56 The next issue that arises is whether that non-compliance is fatal to the notice. Section 306(1) of the Act provides that a "formal defect or irregularity" does not invalidate things done under the Act unless the Court considers that the irregularity causes "substantial injustice". However, Mason CJ, Wilson, Brennan and Gaudron JJ observed in Kleinwort Benson Australia Ltd v Crowl (1988) 165 CLR 71 (Crowl) at 79-80 that, according to the authorities, "a Bankruptcy Notice is a nullity if it fails to meet a requirement made essential by the Act, or if it could reasonably mislead a debtor as to what is necessary to comply with the notice … In such cases the notice is a nullity whether or not the debtor in fact is misled".
57 The actual decision in Crowl was that an understatement of the interest due on the judgment debt (by some $23,000) was a formal defect which attracted s 306(1). Because the notice was clear as to what had to be done to comply with it, it was not capable of misleading and therefore not a nullity (at 80-81). However it appears to have been a necessary step in this reasoning that interest on a judgment debt need not be included in a bankruptcy notice (see at 77), so that an accurate statement of the interest was not "a requirement made essential by the Act".
58 The formulation in Crowl at 79-80 was extended in Parianos v Lymlind Pty Ltd [1999] FCA 684; 93 FCR 191 (Parianos) at [15] (Sackville J) to a requirement "rendered essential by a valid regulation made pursuant to [the Act]". The regulation in question in that case, held to have erected "essential" requirements (at [16]-[19]), was a predecessor of s 12. Jackman J accordingly regarded Parianos as indistinguishable in Gannaway, a conclusion with which I agree.

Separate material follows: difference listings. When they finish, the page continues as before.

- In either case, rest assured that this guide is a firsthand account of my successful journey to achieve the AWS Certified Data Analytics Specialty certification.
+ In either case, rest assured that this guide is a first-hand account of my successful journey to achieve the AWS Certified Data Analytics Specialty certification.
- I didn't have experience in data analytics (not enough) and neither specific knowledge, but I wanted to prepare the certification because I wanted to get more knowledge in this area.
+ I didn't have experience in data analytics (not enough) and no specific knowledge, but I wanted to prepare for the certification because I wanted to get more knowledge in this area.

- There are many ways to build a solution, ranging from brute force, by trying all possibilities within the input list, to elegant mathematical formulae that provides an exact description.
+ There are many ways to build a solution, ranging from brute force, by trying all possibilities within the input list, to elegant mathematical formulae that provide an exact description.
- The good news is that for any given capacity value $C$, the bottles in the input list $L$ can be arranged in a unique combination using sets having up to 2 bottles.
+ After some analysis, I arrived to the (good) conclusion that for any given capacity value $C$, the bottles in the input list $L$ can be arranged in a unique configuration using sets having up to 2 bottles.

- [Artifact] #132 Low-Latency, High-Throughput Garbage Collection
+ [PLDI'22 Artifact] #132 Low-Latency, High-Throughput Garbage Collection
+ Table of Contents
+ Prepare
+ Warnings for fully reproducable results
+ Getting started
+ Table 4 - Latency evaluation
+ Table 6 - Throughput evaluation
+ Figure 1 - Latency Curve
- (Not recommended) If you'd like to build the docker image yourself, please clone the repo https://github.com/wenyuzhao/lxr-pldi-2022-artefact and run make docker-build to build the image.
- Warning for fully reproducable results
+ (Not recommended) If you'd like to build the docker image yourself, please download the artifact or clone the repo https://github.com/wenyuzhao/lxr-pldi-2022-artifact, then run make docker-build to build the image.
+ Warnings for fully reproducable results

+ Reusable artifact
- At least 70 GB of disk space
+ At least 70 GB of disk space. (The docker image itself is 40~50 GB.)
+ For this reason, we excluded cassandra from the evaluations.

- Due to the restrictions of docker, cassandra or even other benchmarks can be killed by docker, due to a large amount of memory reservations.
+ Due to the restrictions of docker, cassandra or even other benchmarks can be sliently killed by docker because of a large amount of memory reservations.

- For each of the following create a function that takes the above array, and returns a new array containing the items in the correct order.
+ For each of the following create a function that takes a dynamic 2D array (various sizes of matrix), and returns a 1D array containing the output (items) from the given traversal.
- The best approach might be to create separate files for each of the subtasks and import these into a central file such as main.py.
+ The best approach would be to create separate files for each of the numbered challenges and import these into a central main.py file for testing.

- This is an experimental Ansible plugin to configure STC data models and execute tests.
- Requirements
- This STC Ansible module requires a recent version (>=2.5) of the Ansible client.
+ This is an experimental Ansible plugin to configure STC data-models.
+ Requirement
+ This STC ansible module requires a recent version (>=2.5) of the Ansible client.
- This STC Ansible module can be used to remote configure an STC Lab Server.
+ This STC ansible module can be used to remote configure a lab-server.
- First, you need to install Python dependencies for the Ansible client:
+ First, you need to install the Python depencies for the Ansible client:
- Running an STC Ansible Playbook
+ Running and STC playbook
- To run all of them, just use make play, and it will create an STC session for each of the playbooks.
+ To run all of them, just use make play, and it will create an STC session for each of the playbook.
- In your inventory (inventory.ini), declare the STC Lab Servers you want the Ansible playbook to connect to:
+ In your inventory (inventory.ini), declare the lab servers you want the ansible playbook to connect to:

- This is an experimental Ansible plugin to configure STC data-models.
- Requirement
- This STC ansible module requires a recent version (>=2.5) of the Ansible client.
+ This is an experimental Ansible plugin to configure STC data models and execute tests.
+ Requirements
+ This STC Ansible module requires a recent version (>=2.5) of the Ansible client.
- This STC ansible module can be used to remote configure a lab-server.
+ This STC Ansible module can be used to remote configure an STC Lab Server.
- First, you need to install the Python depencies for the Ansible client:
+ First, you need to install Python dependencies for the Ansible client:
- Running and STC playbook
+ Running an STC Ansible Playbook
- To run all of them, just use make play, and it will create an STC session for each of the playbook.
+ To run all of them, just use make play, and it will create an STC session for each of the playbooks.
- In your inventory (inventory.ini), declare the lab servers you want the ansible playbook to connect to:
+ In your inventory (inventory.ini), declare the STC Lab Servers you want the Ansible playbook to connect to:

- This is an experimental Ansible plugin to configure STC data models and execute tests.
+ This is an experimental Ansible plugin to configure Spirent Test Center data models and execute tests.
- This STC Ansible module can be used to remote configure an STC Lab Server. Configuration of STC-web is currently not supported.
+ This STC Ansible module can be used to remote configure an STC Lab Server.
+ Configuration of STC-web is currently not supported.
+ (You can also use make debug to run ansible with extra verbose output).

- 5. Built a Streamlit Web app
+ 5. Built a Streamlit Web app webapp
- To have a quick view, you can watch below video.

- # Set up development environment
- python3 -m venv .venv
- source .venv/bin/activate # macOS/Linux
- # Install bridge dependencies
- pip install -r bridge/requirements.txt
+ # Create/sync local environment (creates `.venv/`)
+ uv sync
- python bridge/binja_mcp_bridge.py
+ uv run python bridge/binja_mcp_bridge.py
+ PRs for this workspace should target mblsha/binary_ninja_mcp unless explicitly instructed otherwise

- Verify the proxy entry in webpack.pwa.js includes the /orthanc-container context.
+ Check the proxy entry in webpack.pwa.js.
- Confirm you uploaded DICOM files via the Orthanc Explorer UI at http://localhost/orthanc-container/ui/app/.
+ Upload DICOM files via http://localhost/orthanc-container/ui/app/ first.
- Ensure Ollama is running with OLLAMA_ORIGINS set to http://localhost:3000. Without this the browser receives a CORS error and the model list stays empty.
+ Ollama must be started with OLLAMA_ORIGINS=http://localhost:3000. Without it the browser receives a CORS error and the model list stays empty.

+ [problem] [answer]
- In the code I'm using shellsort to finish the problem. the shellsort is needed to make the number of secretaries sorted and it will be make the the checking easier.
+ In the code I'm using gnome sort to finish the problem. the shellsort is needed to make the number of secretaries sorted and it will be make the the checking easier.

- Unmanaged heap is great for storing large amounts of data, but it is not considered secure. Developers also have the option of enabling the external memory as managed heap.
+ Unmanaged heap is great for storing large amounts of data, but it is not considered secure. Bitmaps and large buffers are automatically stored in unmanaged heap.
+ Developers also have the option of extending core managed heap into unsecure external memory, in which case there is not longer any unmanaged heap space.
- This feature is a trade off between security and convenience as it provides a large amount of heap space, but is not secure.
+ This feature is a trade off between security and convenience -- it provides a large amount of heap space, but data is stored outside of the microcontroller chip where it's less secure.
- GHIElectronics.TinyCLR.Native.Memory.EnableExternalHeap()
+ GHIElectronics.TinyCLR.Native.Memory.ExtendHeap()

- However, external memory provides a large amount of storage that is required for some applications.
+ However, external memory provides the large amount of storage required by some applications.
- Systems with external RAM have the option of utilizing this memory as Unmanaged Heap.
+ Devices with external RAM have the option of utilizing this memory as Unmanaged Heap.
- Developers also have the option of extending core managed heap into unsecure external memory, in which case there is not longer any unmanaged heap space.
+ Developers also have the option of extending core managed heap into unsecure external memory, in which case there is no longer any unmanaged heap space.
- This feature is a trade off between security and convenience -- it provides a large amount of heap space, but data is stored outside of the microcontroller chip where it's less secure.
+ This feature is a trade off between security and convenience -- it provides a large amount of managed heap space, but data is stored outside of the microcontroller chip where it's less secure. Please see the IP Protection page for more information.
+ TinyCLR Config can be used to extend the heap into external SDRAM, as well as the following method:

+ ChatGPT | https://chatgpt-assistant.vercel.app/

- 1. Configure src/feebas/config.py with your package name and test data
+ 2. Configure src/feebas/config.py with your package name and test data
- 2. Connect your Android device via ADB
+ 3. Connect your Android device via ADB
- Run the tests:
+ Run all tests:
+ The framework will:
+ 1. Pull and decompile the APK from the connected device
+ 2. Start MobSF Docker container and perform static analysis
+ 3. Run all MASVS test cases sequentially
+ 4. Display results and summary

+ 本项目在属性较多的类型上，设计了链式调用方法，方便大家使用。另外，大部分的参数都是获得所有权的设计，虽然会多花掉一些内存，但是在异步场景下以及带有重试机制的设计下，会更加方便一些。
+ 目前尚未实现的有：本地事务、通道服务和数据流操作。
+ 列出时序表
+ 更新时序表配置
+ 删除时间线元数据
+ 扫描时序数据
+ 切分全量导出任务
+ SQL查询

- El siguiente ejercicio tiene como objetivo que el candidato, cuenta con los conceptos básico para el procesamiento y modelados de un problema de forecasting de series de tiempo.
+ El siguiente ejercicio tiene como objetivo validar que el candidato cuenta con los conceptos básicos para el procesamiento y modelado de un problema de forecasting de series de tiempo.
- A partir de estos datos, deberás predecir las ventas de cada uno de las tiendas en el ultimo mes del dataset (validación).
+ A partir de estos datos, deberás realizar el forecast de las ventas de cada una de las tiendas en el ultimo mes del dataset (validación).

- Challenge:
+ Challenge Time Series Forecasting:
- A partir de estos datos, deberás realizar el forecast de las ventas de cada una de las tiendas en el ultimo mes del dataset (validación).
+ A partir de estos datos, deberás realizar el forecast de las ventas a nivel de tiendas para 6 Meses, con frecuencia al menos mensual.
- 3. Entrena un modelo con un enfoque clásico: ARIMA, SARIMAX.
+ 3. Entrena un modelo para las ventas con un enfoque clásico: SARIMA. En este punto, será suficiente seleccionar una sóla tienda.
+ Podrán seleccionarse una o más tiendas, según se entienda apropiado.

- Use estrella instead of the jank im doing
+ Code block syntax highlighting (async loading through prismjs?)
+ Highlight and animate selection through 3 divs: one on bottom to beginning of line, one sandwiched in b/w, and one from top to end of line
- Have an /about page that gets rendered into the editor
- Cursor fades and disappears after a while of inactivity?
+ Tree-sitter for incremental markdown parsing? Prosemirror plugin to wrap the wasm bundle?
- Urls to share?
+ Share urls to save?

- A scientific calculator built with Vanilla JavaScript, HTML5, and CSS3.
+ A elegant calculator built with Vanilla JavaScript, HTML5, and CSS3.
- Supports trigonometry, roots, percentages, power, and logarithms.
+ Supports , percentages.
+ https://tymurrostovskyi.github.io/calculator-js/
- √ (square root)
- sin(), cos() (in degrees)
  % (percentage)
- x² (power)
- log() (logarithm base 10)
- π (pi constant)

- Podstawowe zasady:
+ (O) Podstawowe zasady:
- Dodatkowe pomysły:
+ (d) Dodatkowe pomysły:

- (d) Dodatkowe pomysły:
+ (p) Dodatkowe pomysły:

59 For my own part, I have some reservations concerning the reasoning in Parianos. Arguably, the regulation making power that sustains s 12 and sustained its predecessors is s 315(1)(a) (matters "required or permitted by this Act to be prescribed"), in combination with s 41(2) (which requires a notice to be "in accordance with the form prescribed by the regulations"). There is something to be said for the view that non-compliance with a requirement as to the "form" of a bankruptcy notice constitutes a defect or irregularity that is "formal" (the term used in s 306(1)) and, consequently, should be regarded as invalidating a bankruptcy notice only if it leads to substantial injustice. That would have the potential to avoid the obvious injustice of invalidation of a bankruptcy notice in a case such as the present, where the Australian dollar amount sought by the notice is understated to the advantage of the debtor and what must be done in order to comply with the notice is tolerably clear. However, Parianos has stood as authority for more than 20 years and I do not think it can be said to be plainly wrong (cf, eg, N & M Martin Holdings Pty Ltd v Commissioner of Taxation [2020] FCA 1186 at [43]-[46] (Steward J)).
60 On this basis, I am driven to conclude that the defects in compliance with s 12(2) in the present case lead to the invalidity of the notice.